**TASK REQUIREMENTS**
Exclude images, then output the remaining data verbatim.

[Stored entries]
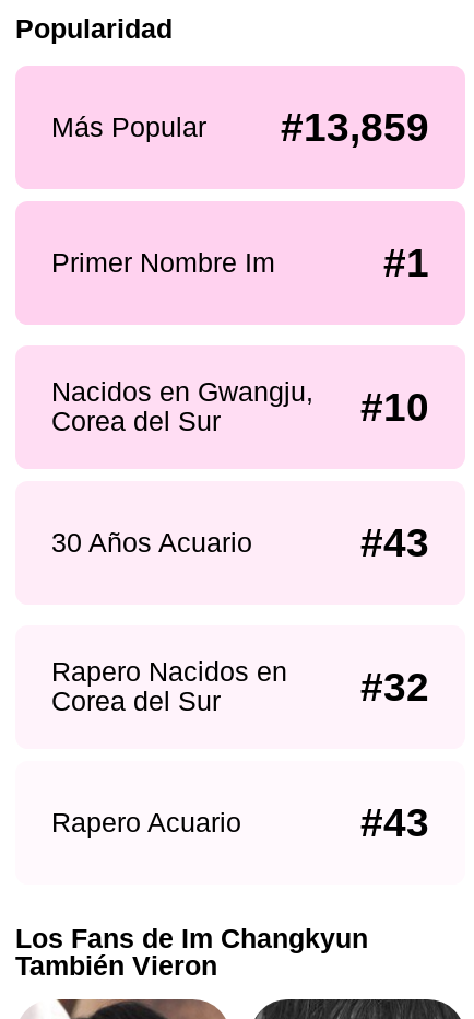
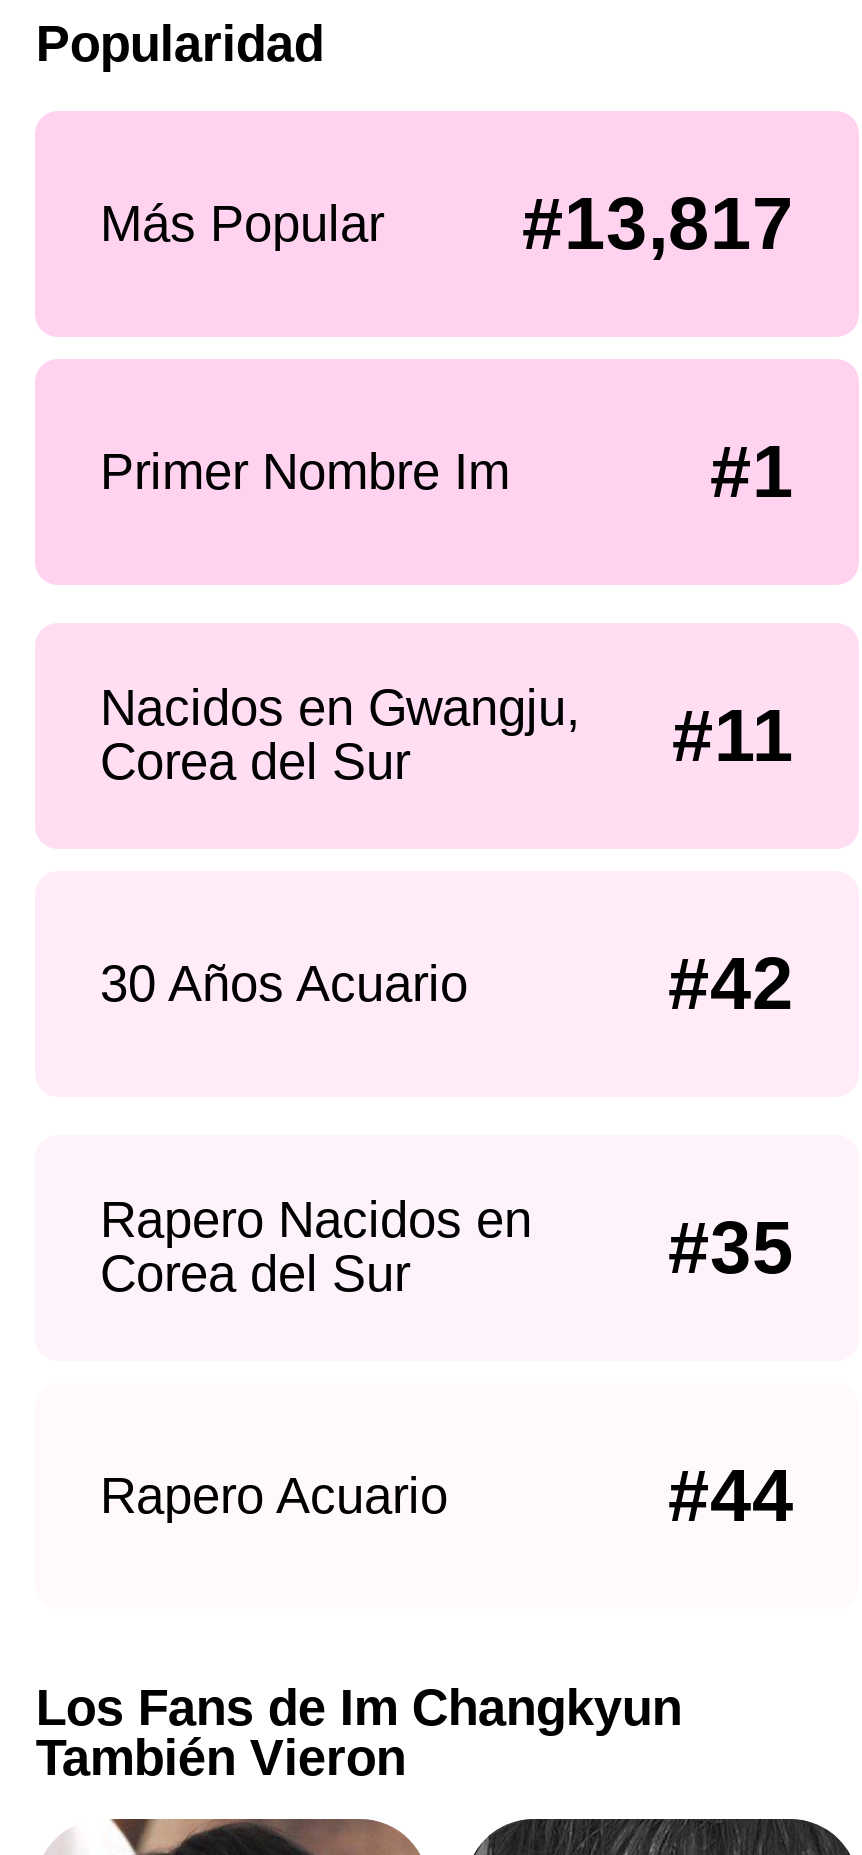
[281,105,430,150] #13,859 -> [522,183,794,265] #13,817
[51,376,430,429] Nacidos en Gwangju, #10 -> [100,680,794,777] Nacidos en Gwangju, #11
[361,521,430,566] #43 -> [668,944,794,1026] #42
[361,664,430,709] #32 -> [668,1206,794,1288] #35
[361,801,430,845] #43 -> [668,1455,794,1537] #44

**SOLUTION FOR THIS EXERCISE**
[281,105,430,150] #13,859 -> [522,183,794,265] #13,817
[51,376,430,429] Nacidos en Gwangju, #10 -> [100,680,794,777] Nacidos en Gwangju, #11
[361,521,430,566] #43 -> [668,944,794,1026] #42
[361,664,430,709] #32 -> [668,1206,794,1288] #35
[361,801,430,845] #43 -> [668,1455,794,1537] #44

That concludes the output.